Friday, August 28, 2009

Krauthammer Marks Out the Endgame for ObamaCare

This makes quite a bit of sense and I would be willing to bet that his vision will come to pass.

Promise nothing but pleasure -- for now. Make health insurance universal and permanently protected. Tear up the existing bills and write a clean one -- Obamacare 2.0 -- promulgating draconian health-insurance regulation that prohibits (a) denying coverage for preexisting conditions, (b) dropping coverage if the client gets sick and (c) capping insurance company reimbursement.

What's not to like? If you have insurance, you'll never lose it. Nor will your children ever be denied coverage for preexisting conditions.

The regulated insurance companies will get two things in return. Government will impose an individual mandate that will force the purchase of health insurance on the millions of healthy young people who today forgo it. And government will subsidize all the others who are too poor to buy health insurance. The result? Two enormous new revenue streams created by government for the insurance companies.

The only thing I want added to this is a national insurance marketplace that allows you to buy across state lines. This would favor huge companies like UnitedHealth, Humana, and Blue Cross Blue Shield and would shake out the lesser players. There will also be a consolidation in the industry as well.

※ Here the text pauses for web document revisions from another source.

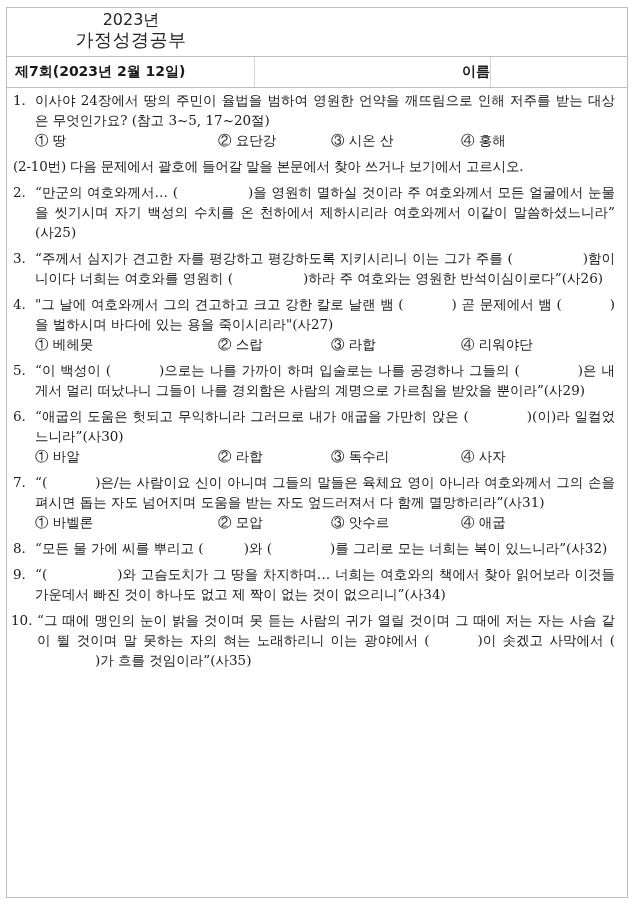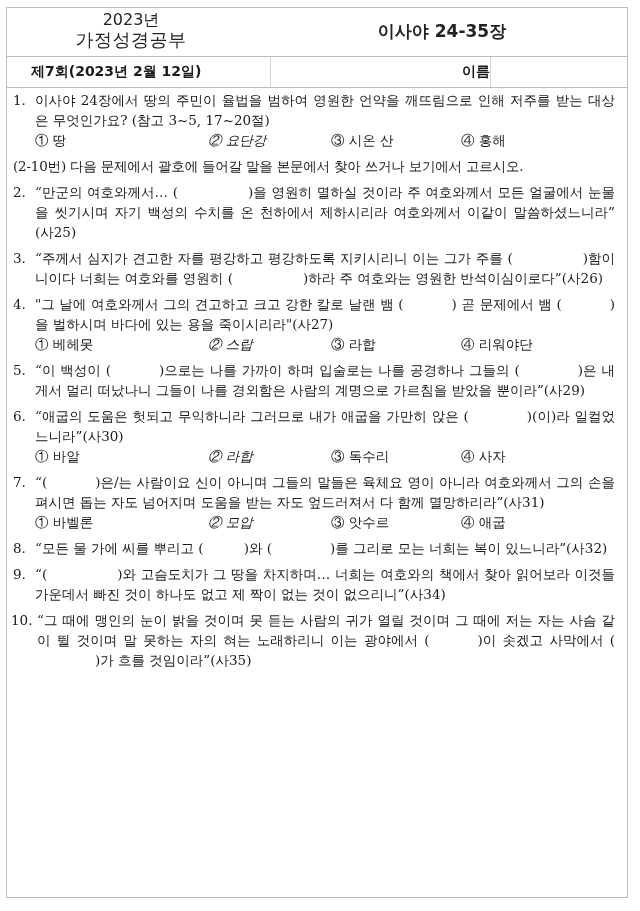--- a/index.html
+++ b/index.html
@@ -42,21 +42,21 @@
     font-weight: bold; font-size: 17px; color: #222;
   }
   .hdr-row2 {
     position: absolute; left: 0; top: 49px; width: 100%; height: 31px;
     border-bottom: 1.5px solid #bdbdbd;
     box-sizing: border-box;
     font-family: "DejaVu Sans", sans-serif;
     font-weight: bold; font-size: 14px;
   }
   .cell { position: absolute; top: 0; height: 100%; box-sizing: border-box; line-height: 29px; }
-  .c-session { left: 0; width: 248px; padding-left: 8px; border-right: 1px solid #d5d5d5; margin-left: 16px; }
+  .c-session { left: 0; width: 248px; padding-left: 8px; border-right: 1px solid #d5d5d5; }
   .c-area-label { left: 248px; width: 186px; padding-left: 12px; border-right: 1px solid #d5d5d5; }
   .c-name-label { left: 434px; width: 50px; text-align: right; border-right: 1px solid #d5d5d5; }
   .c-name-value { left: 484px; width: 136px; }
 
   .body {
     position: absolute; left: 0; top: 82px; width: 100%;
     font-size: 13.5px; line-height: 20px;
   }
   .q {
     position: relative;
@@ -66,41 +66,40 @@
   }
   .q .num {
     position: absolute; left: 6px; top: 0;
   }
   .q.q10 .num { left: 4px; }
   .q.q10 { padding-left: 30px; }
   .opts {
     position: relative; height: 20px;
   }
   .opt { position: absolute; top: 0; white-space: nowrap; }
-  .o1 { left: 0px; } .o2 { left: 173px; font-style: italic; } .o3 { left: 296px; } .o4 { left: 426px; }
+  .o1 { left: 0px; } .o2 { left: 183px; } .o3 { left: 296px; } .o4 { left: 426px; }
   .instr {
     padding-left: 6px; padding-right: 8px;
     margin-bottom: 6px;
     white-space: nowrap;
     letter-spacing: -0.2px;
   }
   .blank { display: inline-block; }
   .w70 { width: 70px; } .w60 { width: 58px; } .w50 { width: 48px; } .w40 { width: 40px; }
 </style>
 </head>
 <body>
 
 <div class="sheet">
 
   <div class="hdr-row1">
     <div class="hdr-title">
       <span class="l1">2023년</span>
       <span class="l2">가정성경공부</span>
     </div>
-    <div class="hdr-book">이사야 24-35장</div>
   </div>
 
   <div class="hdr-row2">
     <div class="cell c-session">제7회(2023년 2월 12일)</div>
     <div class="cell c-name-label">이름</div>
     <div class="cell c-name-value"></div>
   </div>
 
   <div class="body">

The government can mandate that these companies offer several different competing plans that will be affordable by using their reimbursement structure in negotiations with the insurers. This can keep prices down and the insurance companies could create other plans that aren't reimbursed but are more expensive. So for instance, there can be a experimental drug benefit that the government doesn't reimburse but UnitedHealth can offer at a higher premium.

This is the Swiss Health Care system in a nutshell. The good thing about the Swiss system is that they are still innovating on the drug front so their health plan seems to be doing what ours should be doing. They pay a lower cost then we do, they don't have English and Canadian style wait times, and people are generally happy with their system. I think I could live with the Swiss system if they threw in a cap on malpractice suits because it gives consumers more choices and not less.